Because each fee is defined as a parameter for one base fee, only the base fee needs to be adjusted, and a 10 base fee reduction will automatically extend that price across all other system fees. The basic fee adjustment can be done by the new board, providing a decentralized mechanism for the network to adapt to natural gas fluctuations and stay competitively priced.

Voting Incentive / Governance

NEO holders received GAS distributions just to keep NEO tokens in a private wallet. While this is still true for N3, NEO holders will need to take an active interest in the platform management process to receive the maximum amount of GAS available. Under the new model, NEO holders will elect a new board of 21 members who will be responsible for overseeing network upgrades, fees, and assigning infrastructure roles (for example, NeoFS internal loops, Oracle nodes, StateRoot auditors) and more.

Any individual, organization, or entity can apply for board membership directly on the blockchain, and a 1,000 GAS fee must be paid to register as a candidate from among the 21 board members, and the first seven who receive the most votes will be a consensus contract responsible for producing the blocks.

In Neo Legacy, 100% of the new GAS is distributed directly to token holders just to load NEO.

In N3, this will drop to 10% with 80% given to users who voted for a New Council member and the final 10% will be distributed to New Council members as a reward for their work.

NeoFS Payments

NeoFS Decentralized Distributed Object Storage System provides hardware providers the opportunity to rent unused volumes in exchange for GAS.

Potential use cases for NeoFS include users' private data storage, digital applications and content delivery networks, data exchange for small and medium-sized enterprises, unstructured IoT data, NFT content and metadata storage, and static document storage.

GAS payments are used in NeoFS for various network operations and examples include asset exchange, gas deposit and withdrawal, and maintenance of network gas account balances.

But after N3 TestNet was launched in March 2021, NeoFS was published and made available to all users.
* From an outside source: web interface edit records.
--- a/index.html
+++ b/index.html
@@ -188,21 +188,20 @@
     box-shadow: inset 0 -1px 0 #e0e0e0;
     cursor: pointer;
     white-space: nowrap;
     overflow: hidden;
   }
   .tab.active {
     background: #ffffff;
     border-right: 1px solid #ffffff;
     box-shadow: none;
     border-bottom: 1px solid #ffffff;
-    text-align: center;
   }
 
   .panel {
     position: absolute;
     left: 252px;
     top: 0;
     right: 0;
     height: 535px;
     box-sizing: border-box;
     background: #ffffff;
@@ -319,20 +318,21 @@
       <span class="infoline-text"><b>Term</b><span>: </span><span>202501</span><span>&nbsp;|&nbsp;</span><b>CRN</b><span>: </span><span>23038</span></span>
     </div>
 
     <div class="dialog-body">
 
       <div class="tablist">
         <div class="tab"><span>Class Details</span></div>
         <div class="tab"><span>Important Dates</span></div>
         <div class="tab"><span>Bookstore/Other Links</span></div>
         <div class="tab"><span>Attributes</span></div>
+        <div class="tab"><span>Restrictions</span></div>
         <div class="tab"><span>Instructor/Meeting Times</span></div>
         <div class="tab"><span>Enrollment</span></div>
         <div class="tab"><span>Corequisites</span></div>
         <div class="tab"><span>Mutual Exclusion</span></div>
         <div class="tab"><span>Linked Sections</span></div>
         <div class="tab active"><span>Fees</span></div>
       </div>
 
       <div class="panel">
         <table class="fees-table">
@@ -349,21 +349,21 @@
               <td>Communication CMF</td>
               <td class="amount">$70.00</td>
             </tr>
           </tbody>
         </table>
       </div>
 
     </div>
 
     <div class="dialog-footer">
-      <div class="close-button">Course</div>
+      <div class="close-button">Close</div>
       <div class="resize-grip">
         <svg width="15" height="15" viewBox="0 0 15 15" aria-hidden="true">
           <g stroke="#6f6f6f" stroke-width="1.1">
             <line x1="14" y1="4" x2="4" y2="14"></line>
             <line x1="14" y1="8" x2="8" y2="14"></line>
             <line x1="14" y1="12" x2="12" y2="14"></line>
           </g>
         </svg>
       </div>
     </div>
Now that the TestNet version of NeoFS has been published on the Neo N3, Neo SPCC aims to launch a CDN based on N3 and NeoFS to attract the largest network participants such as data centers and ISPs, to provide storage capacity.

Oracles payments

N3 offers a blockchain native oracle network, Oracles enables smart contracts to obtain data from external sources, making it available for use by blockchain applications.

The original oracle network also supports general applications and widespread uses such as making calls to URLs and accessing NeoFS Distributed Storage.
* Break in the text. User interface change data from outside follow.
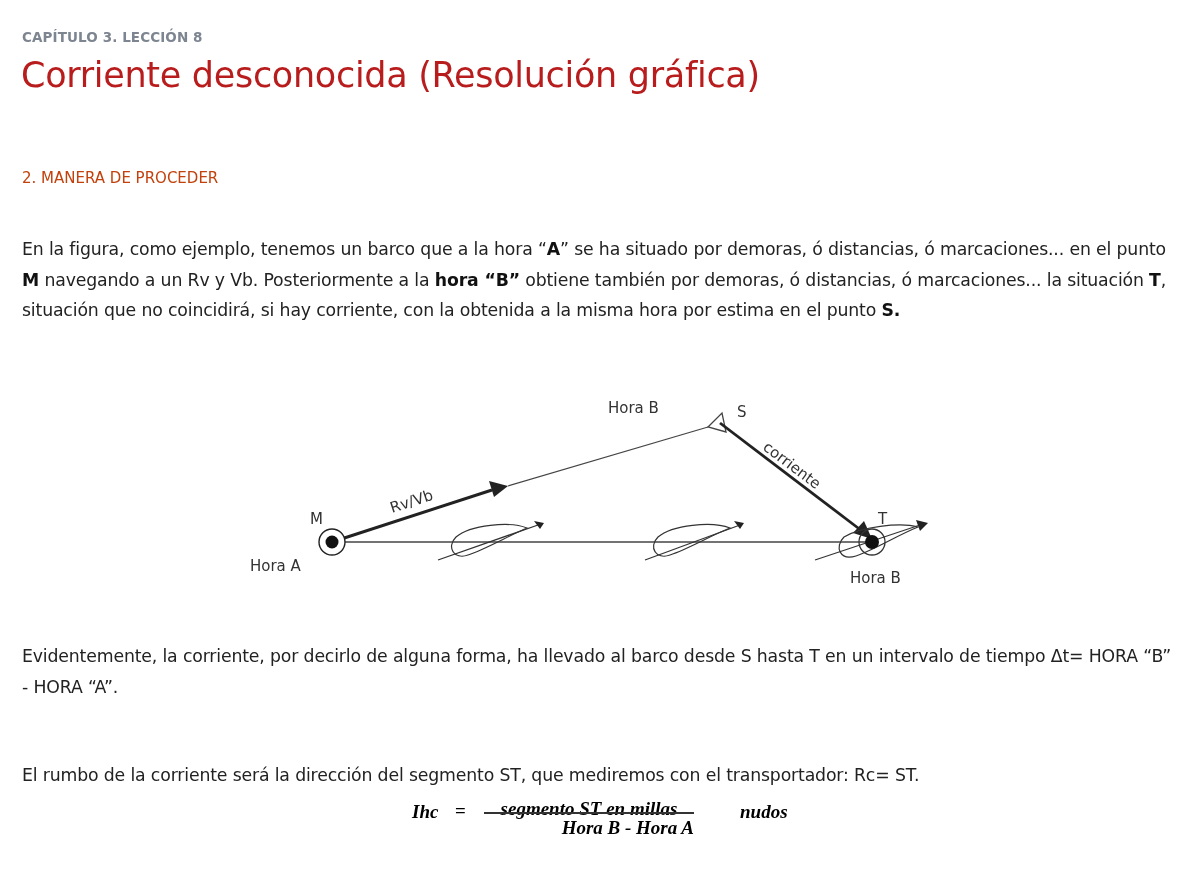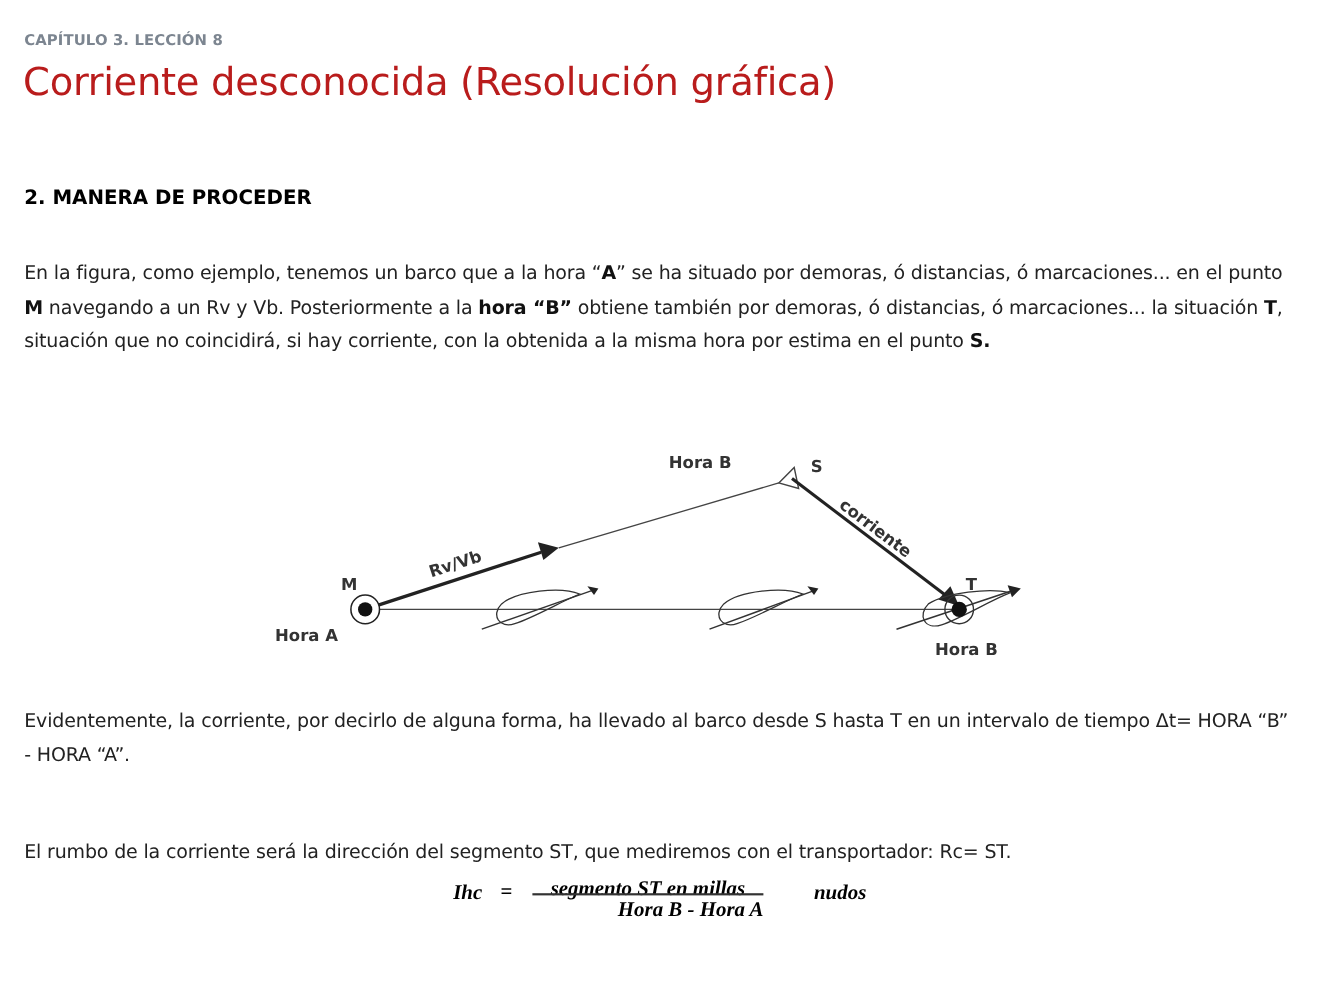--- a/index.html
+++ b/index.html
@@ -1,25 +1,25 @@
 <!DOCTYPE html>
 <html><head>
 <meta charset="utf-8">
 <style>
   html, body { margin: 0; padding: 0; background: #ffffff; }
   body { width: 1200px; height: 894px; position: relative; overflow: hidden; font-family: "DejaVu Sans", sans-serif; color: #222222; }
   .kicker { position: absolute; left: 22px; top: 29px; font-size: 13.5px; font-weight: bold; color: #7c8590; letter-spacing: 0.1px; }
   .title { position: absolute; left: 21px; top: 55px; margin: 0; font-size: 35px; font-weight: normal; color: #b91c1c; letter-spacing: -0.3px; }
-  .section-heading { position: absolute; left: 22px; top: 169px; margin: 0; font-size: 18px; font-weight: bold; color: #000000; }
+  .section-heading { position: absolute; left: 22px; top: 169px; margin: 0; font-size: 15px; font-weight: normal; color: #c2410c; }
   .para { position: absolute; left: 22px; width: 1160px; margin: 0; font-size: 17.3px; line-height: 30.5px; color: #222222; letter-spacing: -0.15px; }
   .para b { color: #111111; }
   #p1 { top: 214px; margin-top: 20px; }
   #p2 { top: 641px; }
   #p3 { top: 760px; }
-  .figure { position: absolute; left: 240px; top: 397px; width: 720px; height: 215px; font-weight: bold; }
+  .figure { position: absolute; left: 240px; top: 385px; width: 720px; height: 215px; }
   .figure svg { width: 720px; height: 215px; display: block; }
   .fig-label { font-family: "DejaVu Sans", sans-serif; font-size: 15px; fill: #333333; }
   .formula { position: absolute; left: 405px; top: 784px; width: 380px; height: 60px; font-family: "Liberation Serif", serif; font-style: italic; font-weight: bold; color: #000000; }
   .formula .lhs { position: absolute; left: 7px; top: 17px; font-size: 19px; }
   .formula .eq { position: absolute; left: 50px; top: 16px; font-size: 19px; font-style: normal; }
   .formula .num { position: absolute; left: 79px; top: 14px; width: 210px; text-align: center; font-size: 19px; }
   .formula .bar { position: absolute; left: 79px; top: 28px; width: 210px; height: 1.5px; background: #333333; }
   .formula .den { position: absolute; left: 79px; top: 33px; width: 210px; text-align: right; font-size: 19px; }
   .formula .unit { position: absolute; left: 307px; top: 17px; font-size: 19px; margin-left: 28px; }
 </style>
Each Oracle request carries a fee of 0.5 GAS and each verification 0.01 GAS, and like other price changes in N3, these fees can be adjusted through future governance processes.

GAS as the original contract asset

Finally, GAS (and NEO) exist in N3 as original contracts and no longer use the Unspent Transactions Output Model (UTXO). It allows the token to be used more easily by smart contracts and digital applications.

UTXO on Neo Legacy made it extremely difficult to use NEO or GAS in smart contracts, so different wrapped versions of NEO and GAS on Neo Legacy were created to solve this problem.

Examples include Flamingo financing with nNEO, Alchemint using sNEO and other gas-to-cGAS operations, however the experience is not ideal as users will need to switch the asset back and forth according to their needs.

Ultimately, this prevented GAS from being widely adopted as a token for in-dApps payments, in the way one might see ETH being used on Ethereum.

But now N3 features the contract-based algorithm for NEO and GAS that is currently used by NEP-5 tokens, and the creation of all Neo N3 assets using smart contracts, allowing to simplify all types of transactions and make GAS easier to integrate into applications.